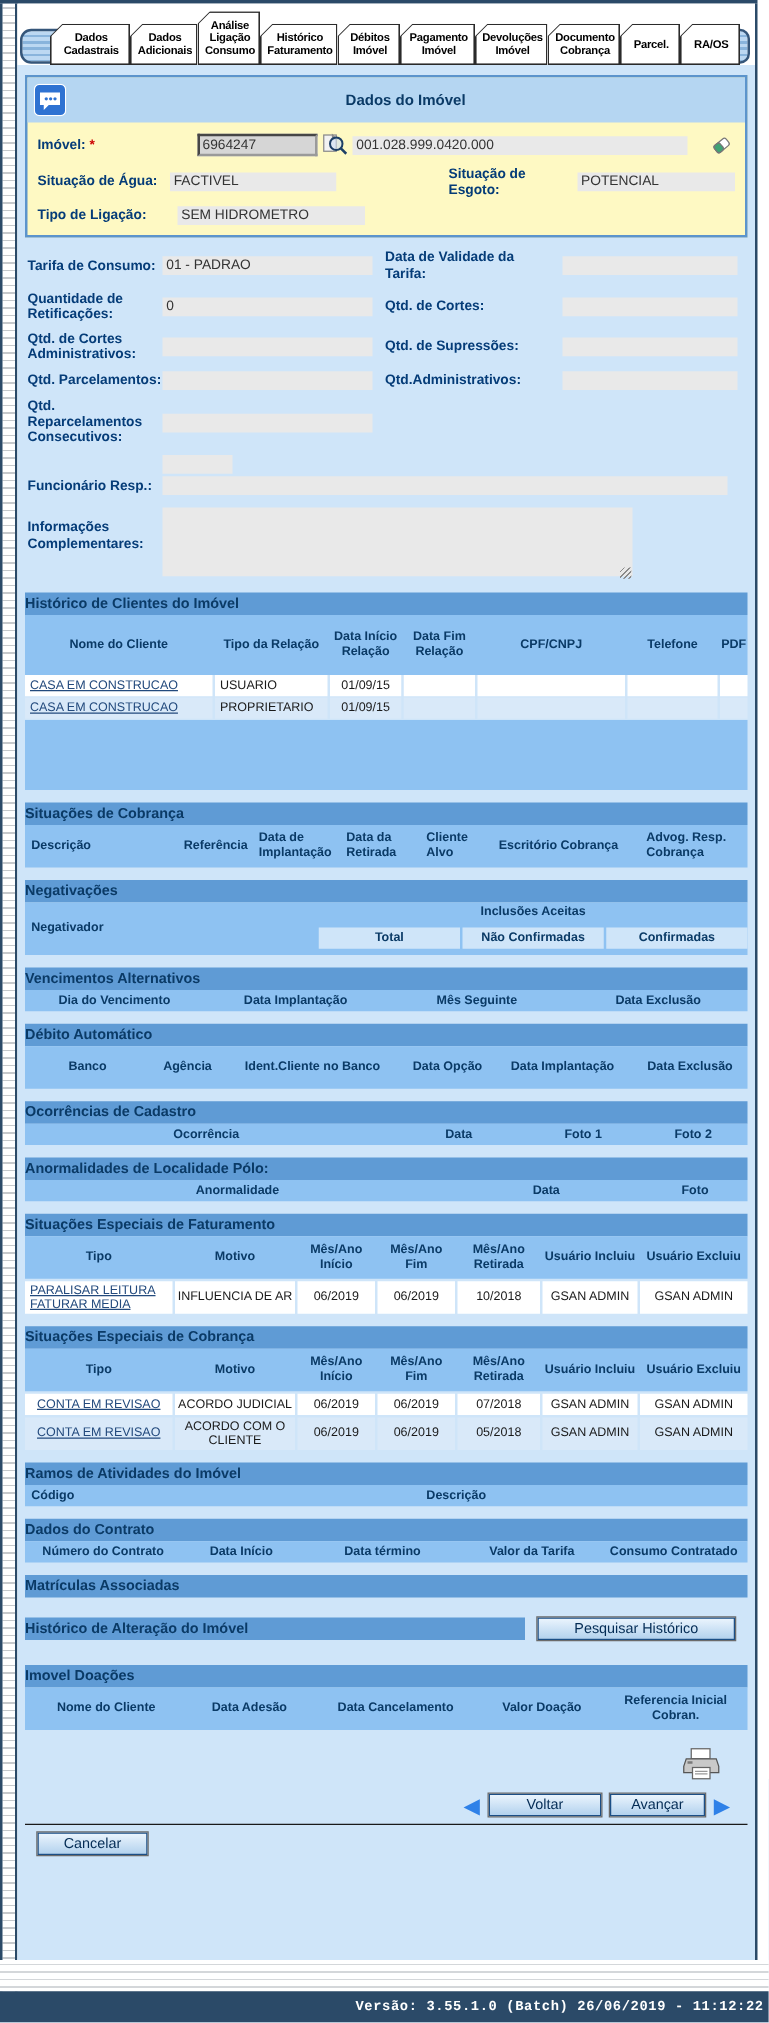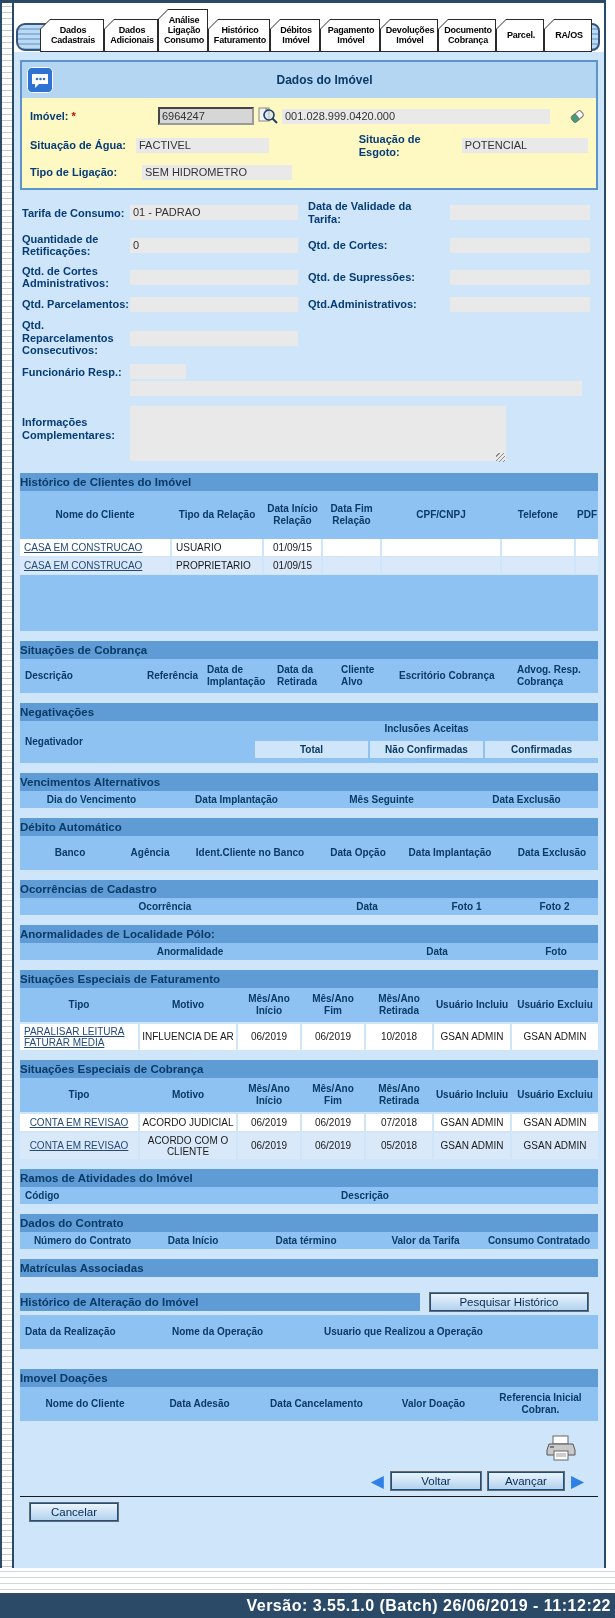"Funcionário Resp.:" div.frow { align-items: flex-start -> flex-end }
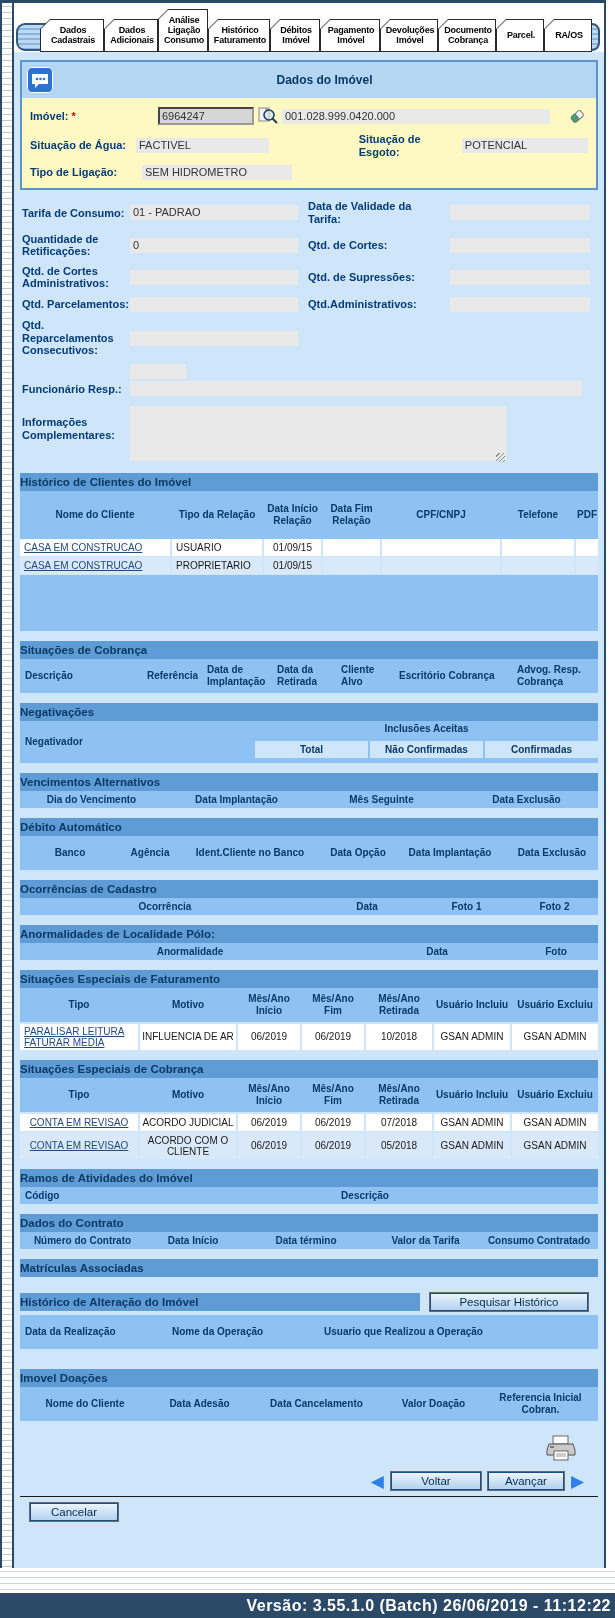"Data da Realização" div.band { html: <div> <div>Data da Realização</div> <div>Nome da Operação</div> <div>Usuario que Realizou a Operação</div> <div></div> </div> -> none }
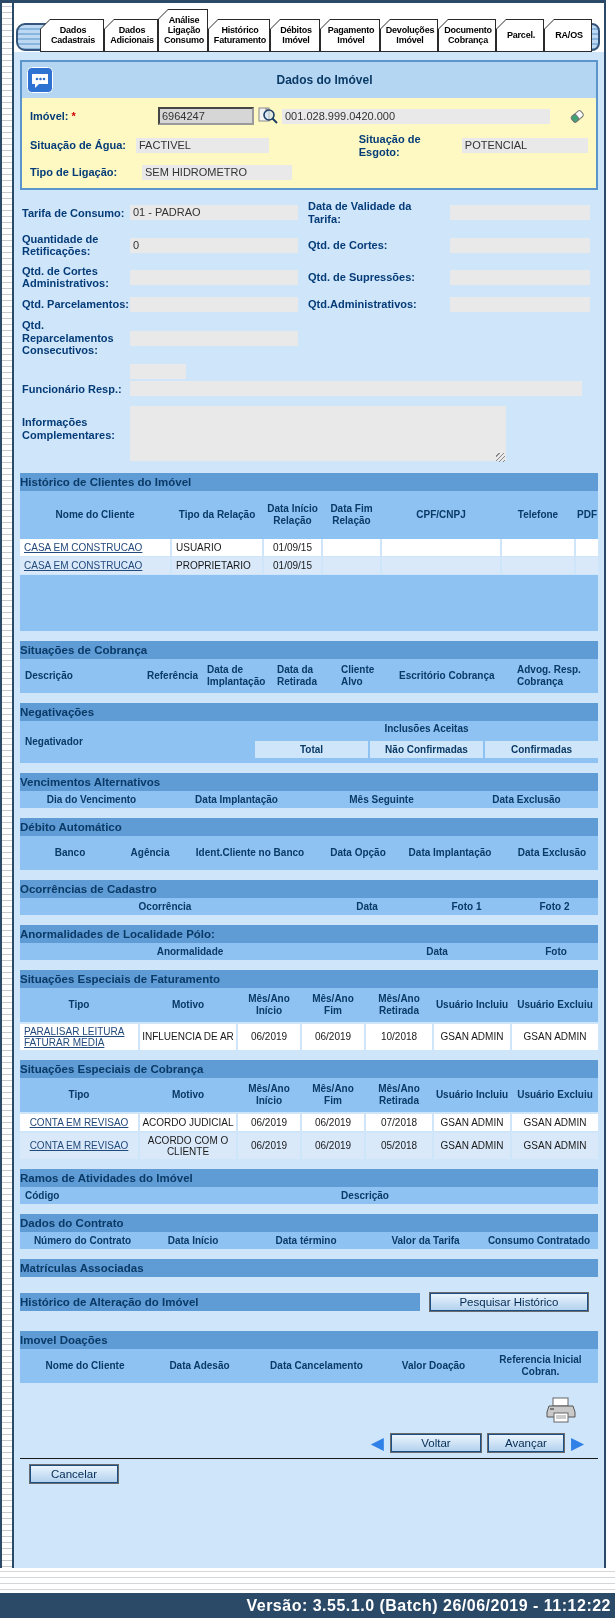"Versão: 3.55.1.0 (Batch) 26/06/2019 -" .footer-bar { font-family: Liberation Sans, sans-serif -> Liberation Mono, monospace; font-size: 16px -> 11px }
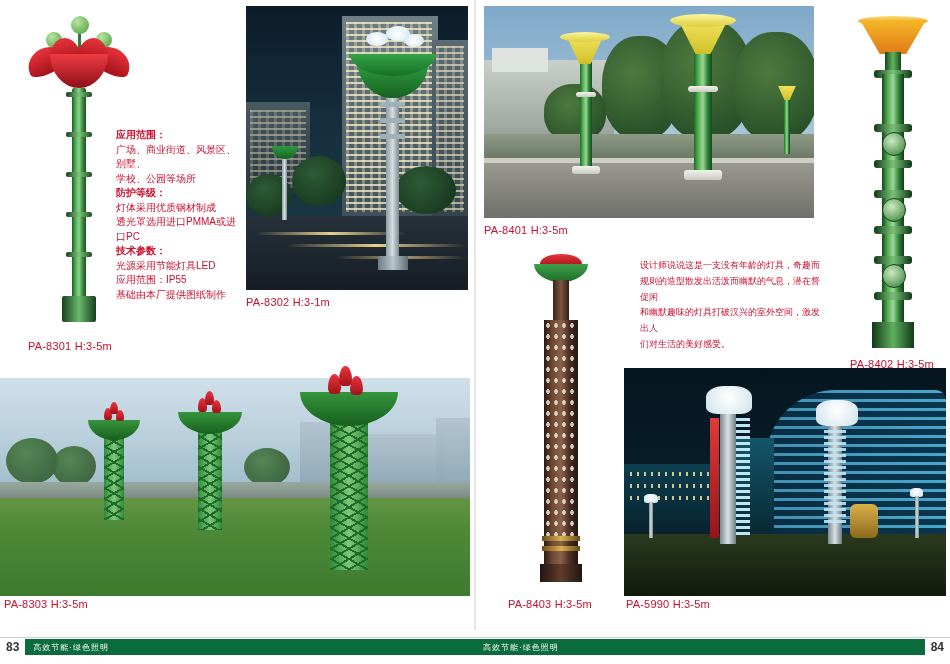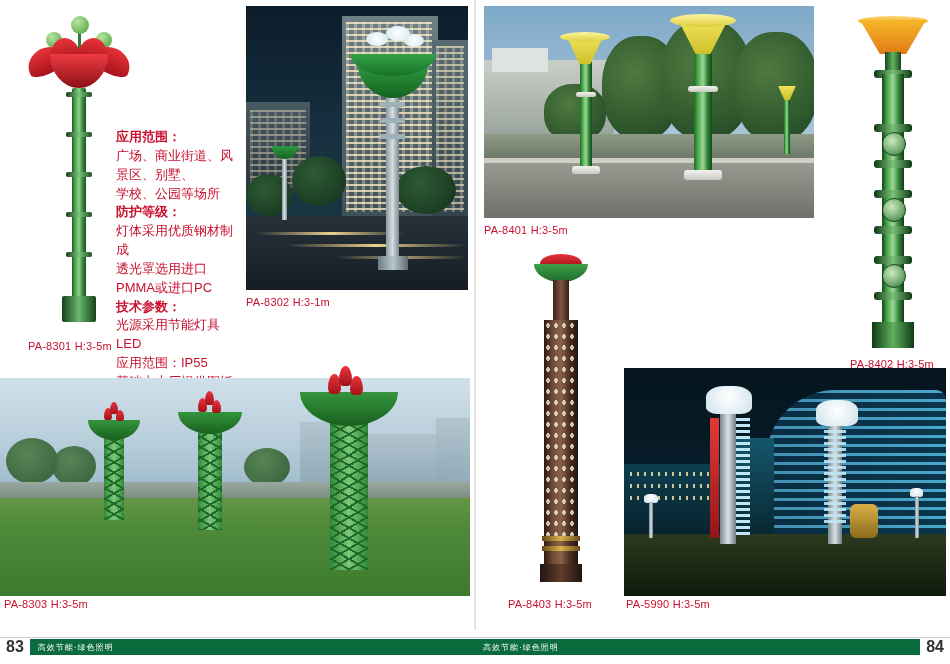"应用范围：" .specbox { font-size: 13px -> 10px }
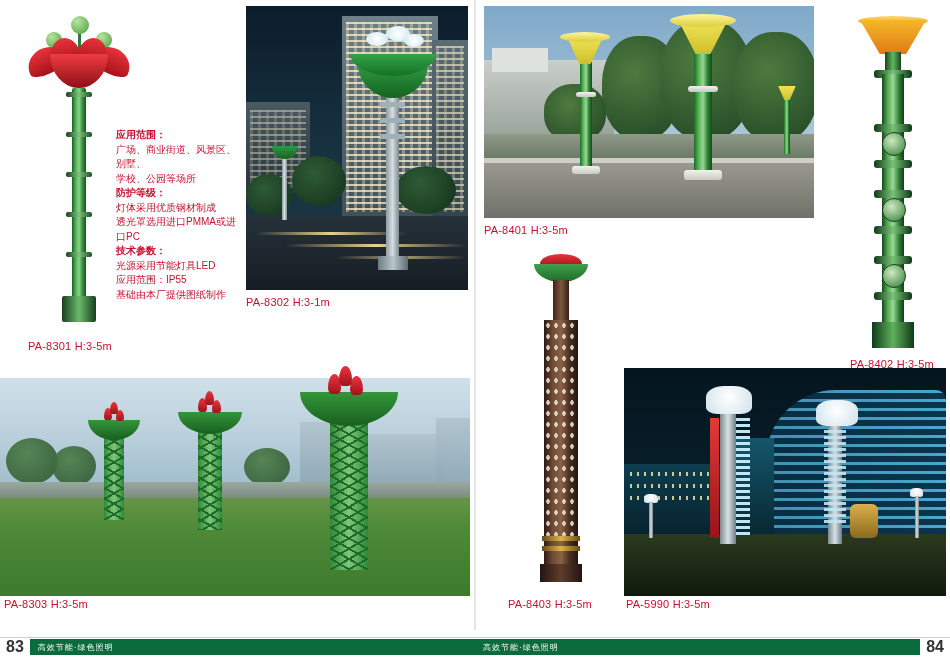"设计师说说这是一支没有年龄的灯具，奇趣而" div.para { html: none -> <div> <div>设计师说说这是一支没有年龄的灯具，奇趣而</div> <div>规则的造型散发出活泼而幽默的气息，潜在督促闲</div> <div>和幽默趣味的灯具打破汉兴的室外空间，激发出人</div> <div>们对生活的美好感受。</div> </div> }
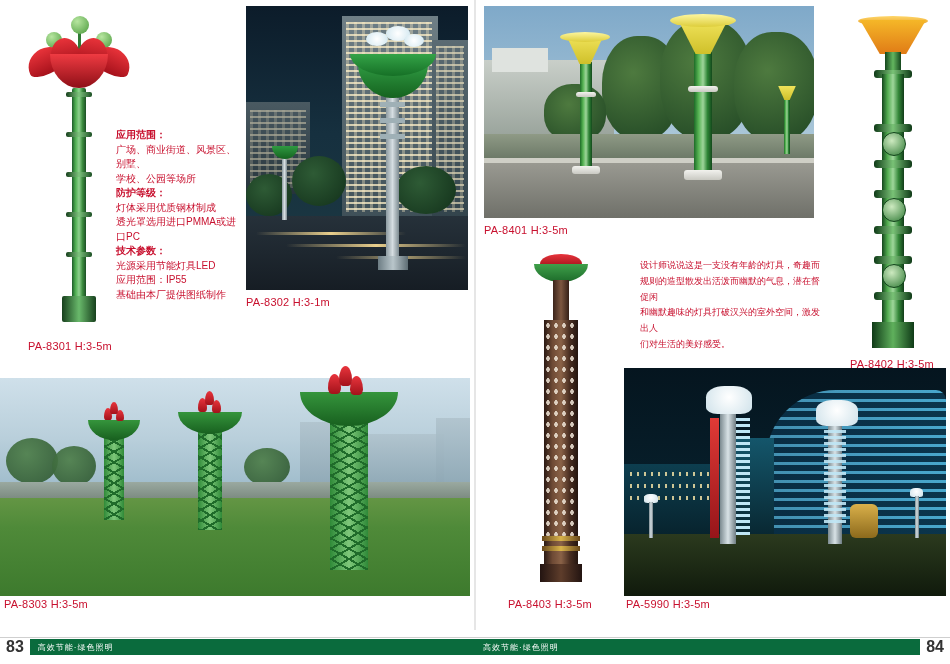"83" .pagenum { font-size: 16px -> 12px }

_____

> **Exercise objective**: Copy the records above exactly, leaving out every picture.

> **Response below**:
"Funcionário Resp.:" div.frow { align-items: flex-start -> flex-end }
"Data da Realização" div.band { html: <div> <div>Data da Realização</div> <div>Nome da Operação</div> <div>Usuario que Realizou a Operação</div> <div></div> </div> -> none }
"Versão: 3.55.1.0 (Batch) 26/06/2019 -" .footer-bar { font-family: Liberation Sans, sans-serif -> Liberation Mono, monospace; font-size: 16px -> 11px }
"应用范围：" .specbox { font-size: 13px -> 10px }
"设计师说说这是一支没有年龄的灯具，奇趣而" div.para { html: none -> <div> <div>设计师说说这是一支没有年龄的灯具，奇趣而</div> <div>规则的造型散发出活泼而幽默的气息，潜在督促闲</div> <div>和幽默趣味的灯具打破汉兴的室外空间，激发出人</div> <div>们对生活的美好感受。</div> </div> }
"83" .pagenum { font-size: 16px -> 12px }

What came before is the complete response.